As was pointed out, the Watchtower wants to avoid problems with "the world" and with old-time JWs brought up on the notion of 7000-year creative days. So they fudge and instead of giving a definite time period, like they used to, they use vague words like "millennia" and "thousands of years". This is consistent with the old-timers' belief of 7000-year days, and with modern geological dating since a billion years certainly can be described as "millennia". The former doesn't raise questions with the old-timers about the Society's veracity, so it's a Good Thing. The latter is stupid, of course, because it's like giving your age in microseconds, but avoids JWs having to try to convince prospective JWs of the ridiculous notion that life has only been on the earth for a couple of tens of thousands of years. So by being vague, the Society kills two birds with one stone.
For some years I've attempted to get various JWs I've come in contact with to give me a straight answer about the 7000-year creative day notion. A few, who I already knew were way out in left field JW-wise, admitted that the notion is in limbo. Several rank-&-file JWs promised to get back to me with an answer but never did. Several Watchtower officials absolutely refused to give a straight answer, simply dancing around it. So it's obvious to me that the Society has in place an explicit policy -- given, of course, only to WTS officials -- to avoid answering that question. The reason they do this is obvious: they want to avoid unanswerable criticism from knowledgeable "worldlings" and they want to avoid alienating long-time JWs who still believe in the 7000-year notion.

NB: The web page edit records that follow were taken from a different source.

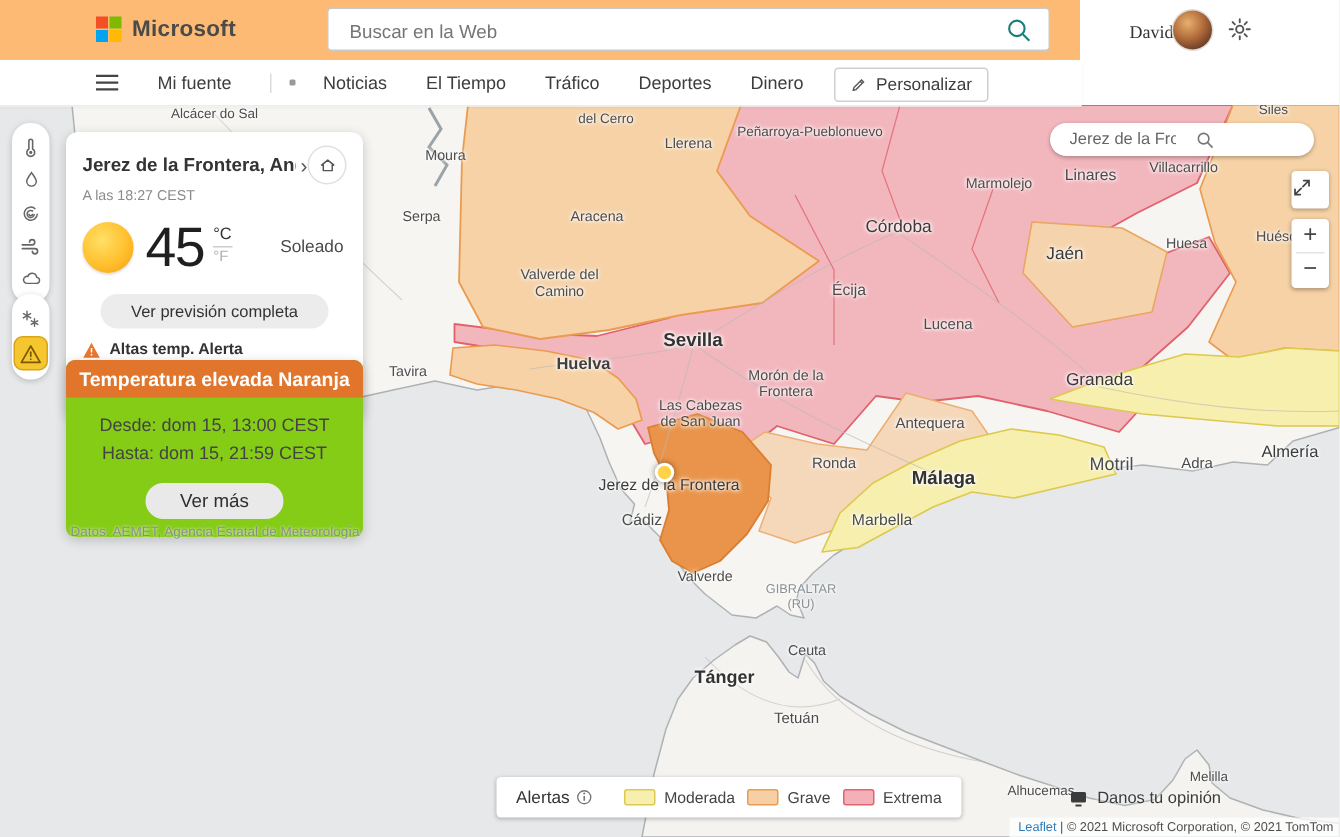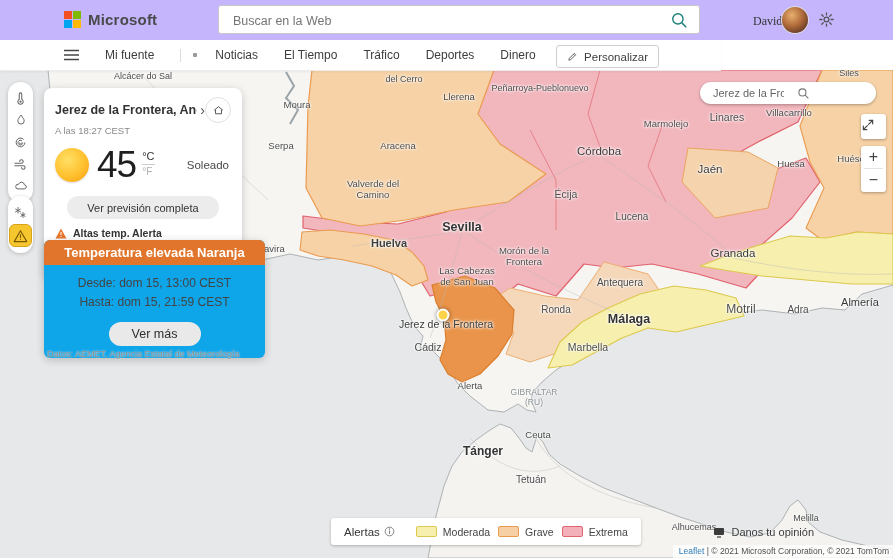"Microsoft" .header { background: #c4b5fd -> #fdba74; width: 893px -> 720px }
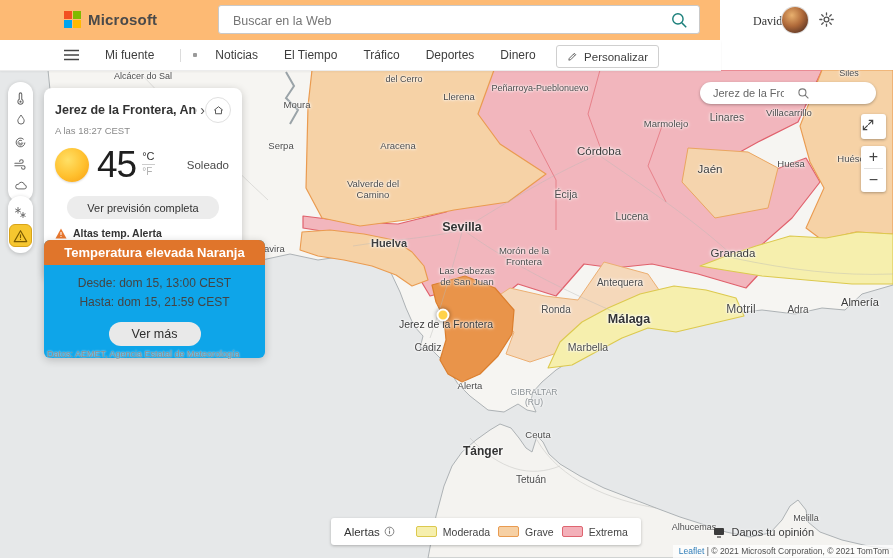"Temperatura elevada Naranja" .acard { background: #0ea5e9 -> #84cc16; width: 221px -> 198px }
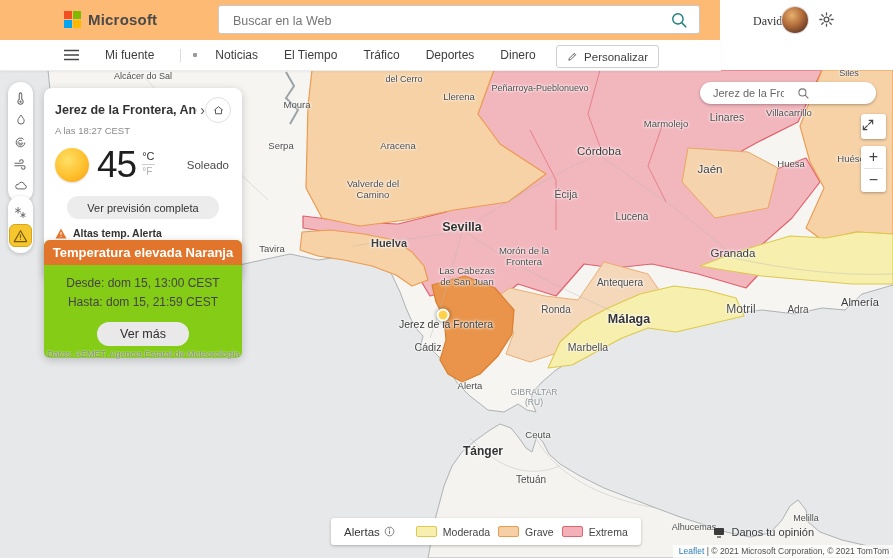"Alerta" div.map-label { text: Alerta -> Valverde }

Bonnie_Clyde mentioned a Jan. 22 Awake! article about a man who got a Ph.D. in physics and simultaneously became a JW, who claimed that "one of the things that convinced him it was truth was that the Bible teaches that the creative days were "thousands" of years long--not 24 hours." This article was obviously highly massaged by the Watchtower editor to make the guy's "recollections" be in line with "present truth". No one working on a Ph.D. in physics in the 1970s could possibly be so stupid as to accept that macroscopic animal life has been on the earth for only 20,000 years -- which is exactly what the Watchtower was teaching at that time.
As for Genesis itself, if one insists on a literal interpretation of "day", then one might as well throw it in the garbage, since life is provably several billion years old, and life with nicely fossilizable hard parts (such as is preserved from the so-called "Cambrian explosion") is at least half a billion years old. So Christians who want to maintain the idea that the entire Bible is accurate, and in particular accurate where science is concerned, have no choice but to interpret the Hebrew "yom" in Genesis in a more general way than as a literal 24-hour time period. I see no particular problem with that.
Genesis does have problems, though, with the order in which creation is presented (I can accept that certain oddities, such as the statement that the sun and moon were "made" well after light appeared, refer to the viewpoint of someone on the surface of the earth). For example, Gen. 1:11 states that fruit trees were created on the third day, before animal life was created on the fifth day, but the fossil evidence proves that fruit trees appeared about 120 million years ago, some 400 million years after the "Cambrian explosion" of animal life. Gen. 1:20-25 states that all of the "flying creatures" (which for the Hebrews who recorded Genesis included birds) were created before any of the land animals (which includes amphibians, reptiles and so forth), whereas the fossil record indicates that flying creatures appeared long after the first land animals -- whether you talk about insects, flying reptiles, birds or bats. So for a Christian to claim that Genesis has any validity at all, he must claim that the order of creation presented in Genesis is at best allegorical (or whatever term one likes that means "not to be taken literally").
As for predictions about "the end" by the Watchtower or anyone else, based on "bible chronology", it's pretty obvious that according to the Bible itself, this is a fruitless endeavor. Jesus and the angels were directly involved in creation and knew the time periods involved. Yet Jesus explicitly stated that neither he nor "the angels in heaven" knew "the day or the hour", which is obviously a standard phrase meaning that they had no idea of the time period at all. If these intelligent creatures couldn't know the time of "the end", with their certain knowledge of events in time, then it's obviously impossible for humans to know either, no matter what they claim to pick out of the Bible. Why people who claim to be so knowledgeable of the Bible, such a JWs, don't understand this simple point, is a measure of their spiritual stupidity and willingness to be led down a garden path by false prophets.